Thus, the case for foreign aid as a catalyst of economic growth is weak unless it is tied to good government policy. Moreover, multilateral organisations are better equipped to direct aid to countries that follow good policies than are individual governments. There is an obvious parallel between aid linked to good policies and the conditionality lending of the International Monetary Fund (IMF). The IMF has a rather poor record on conditionality lending, as Chapter 10 explores.
A key issue here is that the present regime of international trade and finance is not a level playing field (Fratianni, Savona, and Kirton 2002). The industrial countries have captured the bulk of the net benefits of the existing order, leaving an inadequate amount for developing countries. G7/8 summits, as Andreas Freytag points out in Chapter 4, can be interpreted as collusive agreements that give incumbent governments a competitive advantage over their rivals in domestic politics. These governments tend to blame international agreements and co-ordination for unpopular decisions at home. In particular, governments of industrial countries have preferred aid to trade, despite the overwhelming evidence that international trade is the strong engine of growth.
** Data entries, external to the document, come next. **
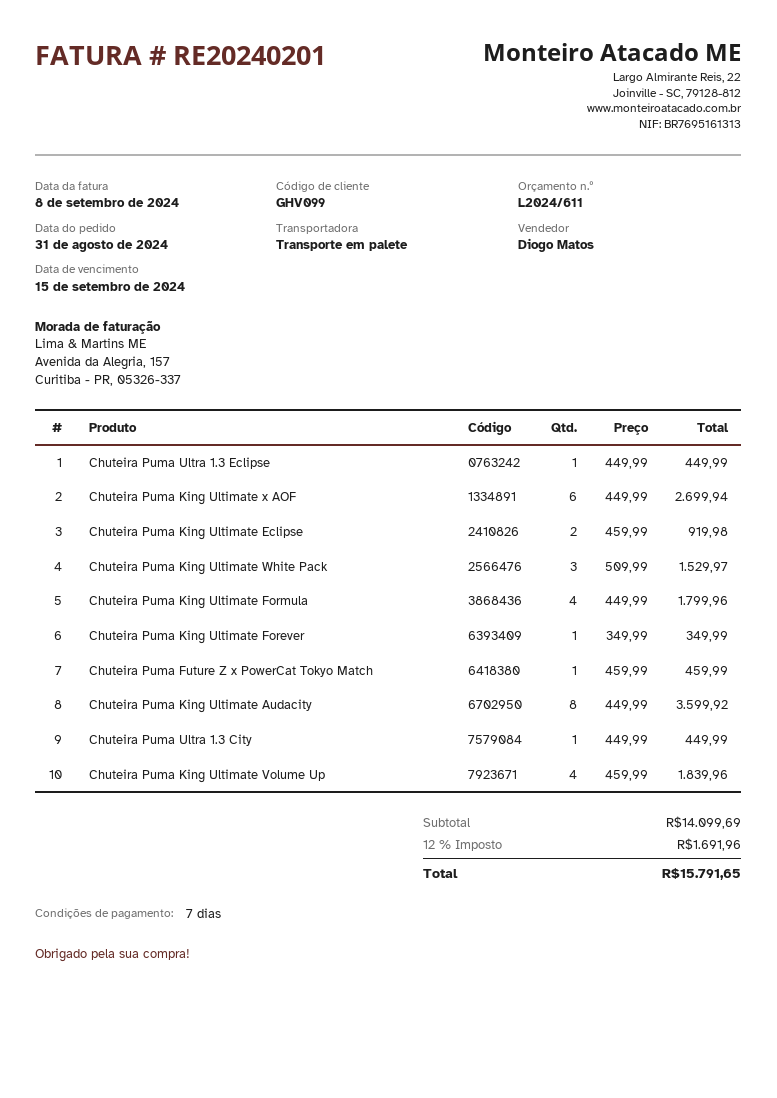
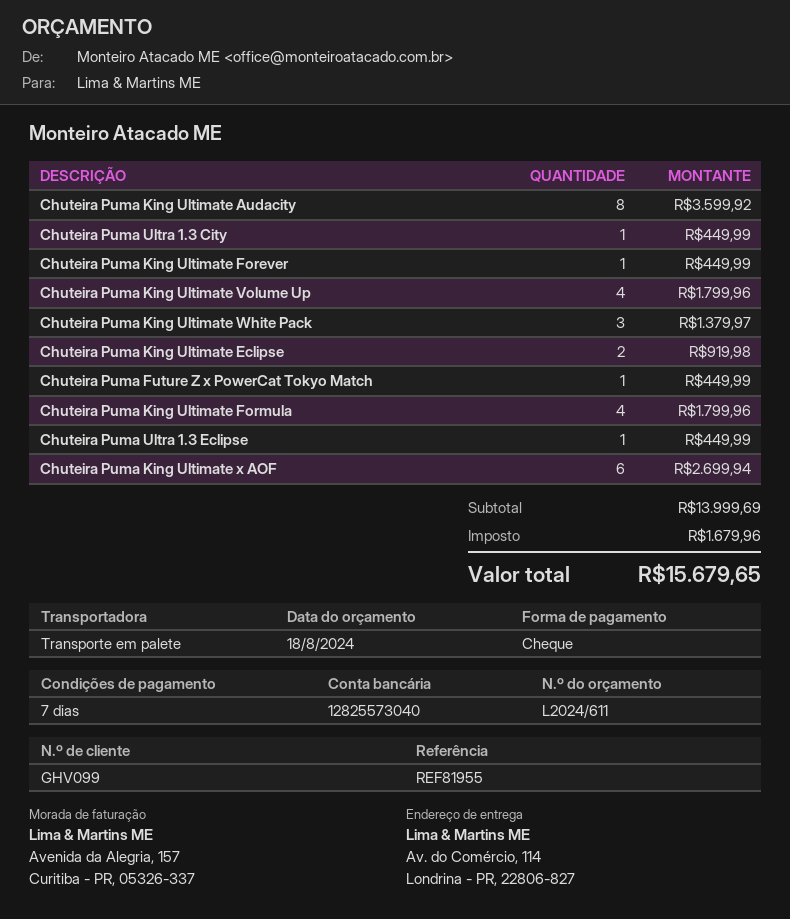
Chuteira Puma King Ultimate White Pack: 3 for 1529.97 -> 3 for 1379.97
Chuteira Puma King Ultimate Forever: 1 for 349.99 -> 1 for 449.99
Chuteira Puma Future Z x PowerCat Tokyo Match: 1 for 459.99 -> 1 for 449.99
Chuteira Puma King Ultimate Volume Up: 4 for 1839.96 -> 4 for 1799.96
subtotal: 14099.69 -> 13999.69
tax: 1691.96 -> 1679.96
total: 15791.65 -> 15679.65

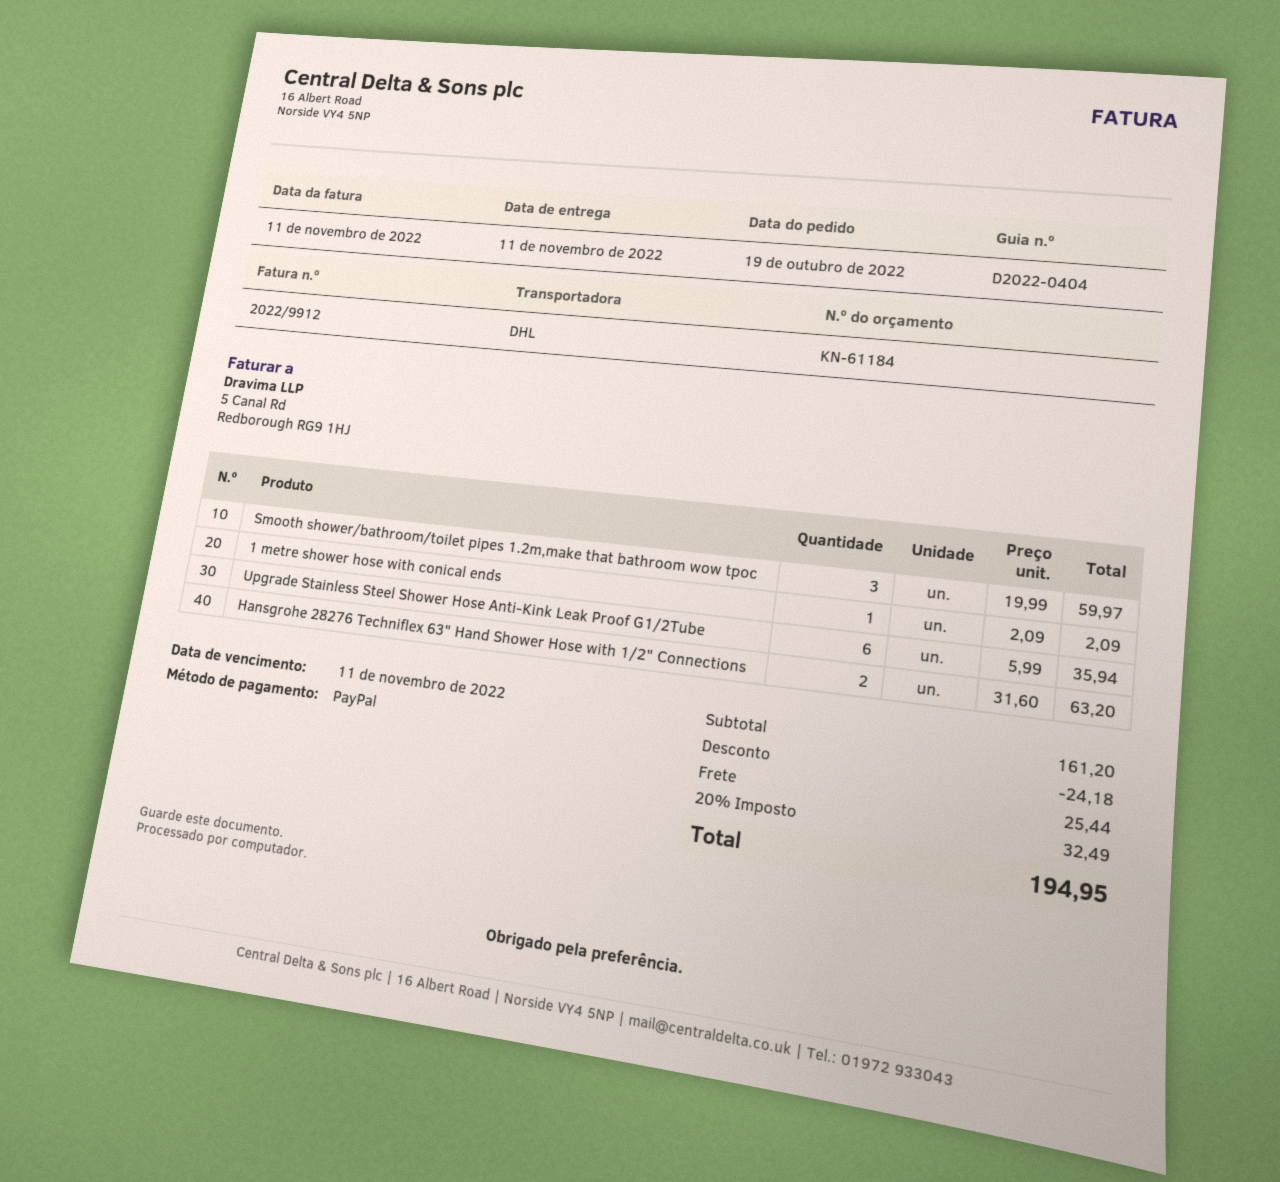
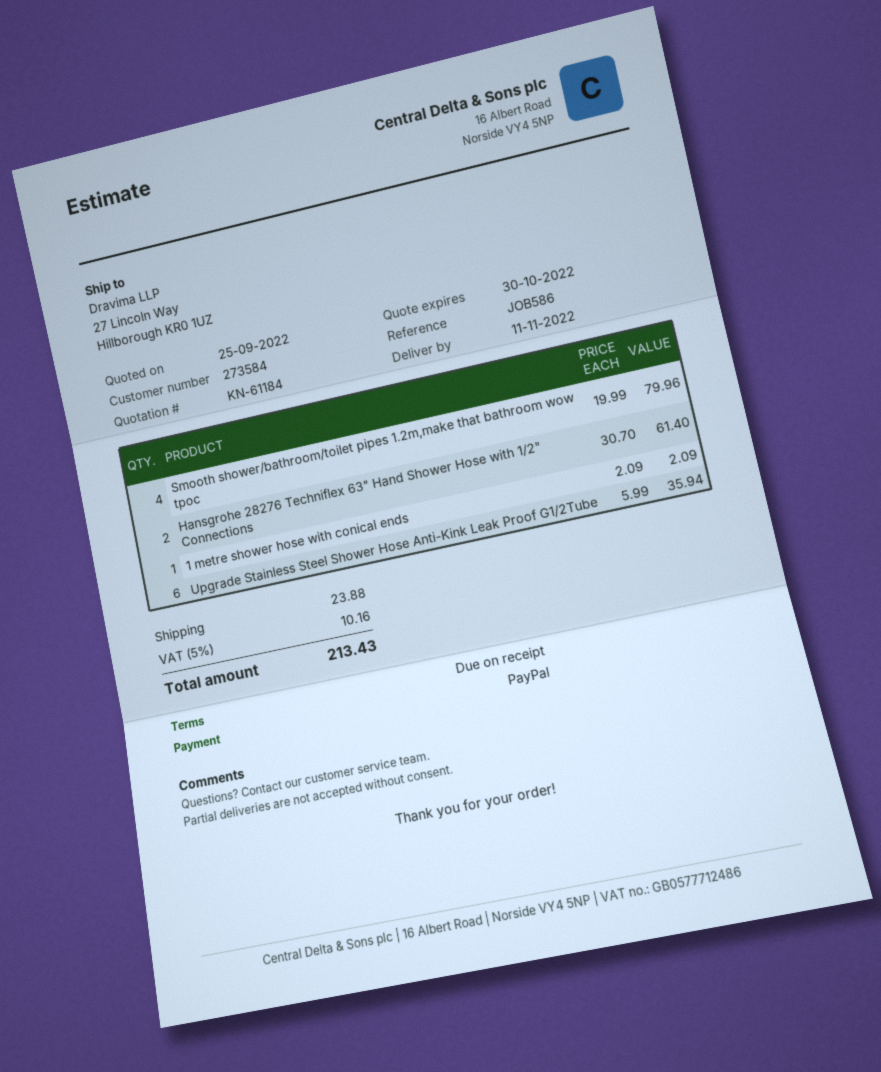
Smooth shower/bathroom/toilet pipes 1.2m,make that bathroom wow tpoc: 3 x 19.99 = 59.97 -> 4 x 19.99 = 79.96
Hansgrohe 28276 Techniflex 63" Hand Shower Hose with 1/2" Connections: 2 x 31.60 = 63.20 -> 2 x 30.70 = 61.40
discount: 24.18 -> none
shipping: 25.44 -> 23.88
tax: 20% = 32.49 -> 5% = 10.16
total: 194.95 -> 213.43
The reason is that these governments respond more to pressure from domestic industries than to the legitimate calls of the developing countries. Labour-intensive agricultural products and textiles are protected in the industrial countries. For example, in 2002, the U.S. enacted a very protectionist farm bill, an action that will not inspire the European Union to dismantle its pernicious Common Agricultural Policy, or Japan and Canada to reduce their own costly protectionism. The industrial countries, in particular the U.S. and the EU, are also the most active employers of antidumping measures to restrict imports. It remains to be seen whether the Doha development round, launched by the World Trade Organization (WTO) in the autumn of 2001, will successfully conclude by its scheduled date of 2005 and offset these negative trends (Cohn 2002).
Thus, while the G8’s Africa Action Plan should be saluted, the more sure road to development is through trade and not aid. The developing countries have a legitimate complaint that the degree of globalisation is too narrow, not too broad. The right slogan for future G7/8 summits is more trade, finance, FDI, and aid directed at countries that implement good governance policies. Aid alone cannot substitute for trade and finance. On the other hand, aid is amply justified, as Paolo Savona and Chiara Oldani discuss in Chapter 6, to stem epidemics and lessen the impact of natural disasters.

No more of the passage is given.